The second goal opened the metaphorical floodgates. United started staging a convincing impression of Arsenal's defending at Old Trafford in August, lacking organisation and communication. Richards' low cross was converted by Sergio Aguero. Then, following a brilliant finish from Darren Fletcher, City responded with three goals in four minutes. Dzeko touched in a cutback from Joleon Lescott and supplied the finish to accompany Silva's exquisite pass. Sandwiched by the Bosnian's brace, the Spaniard placed a shot through David de Gea's legs.
"The manner of the defeat is the bad one," Ferguson said, noting a swing of ten in the goal difference. "There's a lot of embarrassment in the dressing room and rightly so." The ever careful Mancini insisted that "four or five teams" can win the title, the vanquished United among them. Yet his wild card is threatening to be his trump card.
Almost two decades ago, as United ended a 26-year wait for a league title, the catalyst was another master of the unpredictable, Eric Cantona. City's wait has been still longer and, compared to the Frenchman's philosophical musings, his eccentricities can make seem a rebel without a clue. Yet as he propelled them into a five-point lead with a six-goal win, City could savour the beautiful madness of Balotelli.

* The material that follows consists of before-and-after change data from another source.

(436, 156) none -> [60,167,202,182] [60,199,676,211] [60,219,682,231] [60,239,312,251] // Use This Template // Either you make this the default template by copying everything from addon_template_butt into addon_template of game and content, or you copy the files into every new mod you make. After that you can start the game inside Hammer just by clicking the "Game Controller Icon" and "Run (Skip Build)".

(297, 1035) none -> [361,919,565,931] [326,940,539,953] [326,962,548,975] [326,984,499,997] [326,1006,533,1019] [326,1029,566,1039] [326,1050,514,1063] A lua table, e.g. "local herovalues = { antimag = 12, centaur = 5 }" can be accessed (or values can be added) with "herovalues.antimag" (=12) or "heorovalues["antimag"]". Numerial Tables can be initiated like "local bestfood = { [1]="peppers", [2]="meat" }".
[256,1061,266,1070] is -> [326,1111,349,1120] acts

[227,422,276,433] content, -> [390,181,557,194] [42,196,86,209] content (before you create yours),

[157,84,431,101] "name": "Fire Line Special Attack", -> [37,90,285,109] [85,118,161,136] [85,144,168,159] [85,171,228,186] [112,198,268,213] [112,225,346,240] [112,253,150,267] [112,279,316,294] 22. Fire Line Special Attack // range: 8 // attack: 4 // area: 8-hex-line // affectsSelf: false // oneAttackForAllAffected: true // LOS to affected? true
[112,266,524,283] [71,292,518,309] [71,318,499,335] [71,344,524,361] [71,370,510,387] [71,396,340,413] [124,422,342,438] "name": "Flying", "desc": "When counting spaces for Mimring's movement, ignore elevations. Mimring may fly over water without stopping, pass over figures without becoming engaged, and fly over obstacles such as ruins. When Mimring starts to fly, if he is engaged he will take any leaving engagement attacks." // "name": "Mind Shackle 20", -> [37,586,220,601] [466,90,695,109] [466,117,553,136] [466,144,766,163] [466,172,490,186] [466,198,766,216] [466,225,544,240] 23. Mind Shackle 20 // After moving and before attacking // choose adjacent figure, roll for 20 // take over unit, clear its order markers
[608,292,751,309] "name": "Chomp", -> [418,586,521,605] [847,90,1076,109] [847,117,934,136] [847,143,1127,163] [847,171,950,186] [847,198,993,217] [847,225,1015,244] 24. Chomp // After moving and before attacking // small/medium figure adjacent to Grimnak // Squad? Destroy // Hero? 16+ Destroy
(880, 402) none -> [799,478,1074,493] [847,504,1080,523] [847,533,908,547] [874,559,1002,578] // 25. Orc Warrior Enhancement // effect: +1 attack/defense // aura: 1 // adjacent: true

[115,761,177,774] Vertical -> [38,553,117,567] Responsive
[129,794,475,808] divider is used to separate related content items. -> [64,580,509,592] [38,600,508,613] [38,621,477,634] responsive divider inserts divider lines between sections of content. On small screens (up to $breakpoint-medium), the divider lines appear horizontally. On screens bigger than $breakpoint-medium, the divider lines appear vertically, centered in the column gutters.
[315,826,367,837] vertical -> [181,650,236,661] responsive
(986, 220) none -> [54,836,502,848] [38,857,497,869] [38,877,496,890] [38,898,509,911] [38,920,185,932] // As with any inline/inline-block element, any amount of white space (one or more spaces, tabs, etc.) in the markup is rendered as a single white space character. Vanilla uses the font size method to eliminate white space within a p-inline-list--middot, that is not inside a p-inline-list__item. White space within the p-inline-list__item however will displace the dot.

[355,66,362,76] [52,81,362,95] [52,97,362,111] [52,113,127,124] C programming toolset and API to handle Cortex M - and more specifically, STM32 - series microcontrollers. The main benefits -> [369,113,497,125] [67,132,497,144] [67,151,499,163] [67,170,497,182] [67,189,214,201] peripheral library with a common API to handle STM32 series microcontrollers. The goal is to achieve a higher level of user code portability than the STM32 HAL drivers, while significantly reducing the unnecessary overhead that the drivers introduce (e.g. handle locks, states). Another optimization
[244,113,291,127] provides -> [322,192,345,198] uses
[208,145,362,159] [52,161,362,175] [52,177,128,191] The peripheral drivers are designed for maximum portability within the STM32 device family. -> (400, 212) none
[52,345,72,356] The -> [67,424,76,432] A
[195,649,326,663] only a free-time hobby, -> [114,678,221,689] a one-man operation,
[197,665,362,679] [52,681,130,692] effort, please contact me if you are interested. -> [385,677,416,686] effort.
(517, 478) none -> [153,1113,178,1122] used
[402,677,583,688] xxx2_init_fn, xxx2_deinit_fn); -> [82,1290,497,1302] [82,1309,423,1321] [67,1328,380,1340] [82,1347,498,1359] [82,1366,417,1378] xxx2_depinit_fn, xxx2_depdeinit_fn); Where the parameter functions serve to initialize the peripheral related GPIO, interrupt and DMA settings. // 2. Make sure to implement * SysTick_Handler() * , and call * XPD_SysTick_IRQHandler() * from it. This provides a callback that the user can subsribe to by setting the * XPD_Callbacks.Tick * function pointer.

MAN OF THE MATCH: Mario Balotelli. There are so many candidates, all in sky blue, but the decisive moments all revolved around Balotelli. It is too soon to suggest the 21-year-old is maturing, but he is making an impact regularly now.
MANCHESTER UNITED VERDICT: A chastening, shocking afternoon. The champions have rarely been secure at the back this season, but they were awful in the second half. Ferguson attributed the late concessions to their attempts to get back into the game but his side lacked shape and structure at the back with ten men. With 11, Evans was error-prone again, posing the question of why he was selected to start.
MANCHESTER CITY VERDICT: Brilliant. Mancini's decision-making was terrific, starting with Milner, Richards and Balotelli when many might not have done, and his players executed the game-plan superbly. In the last couple of years, only Barcelona demolished United as superbly and as stylishly as City did. It was a performance of two halves, solid and efficient when against 11 men and dramatically dominant against ten. The hunger they showed for goal after goal was indicative of a change in their mentality this season.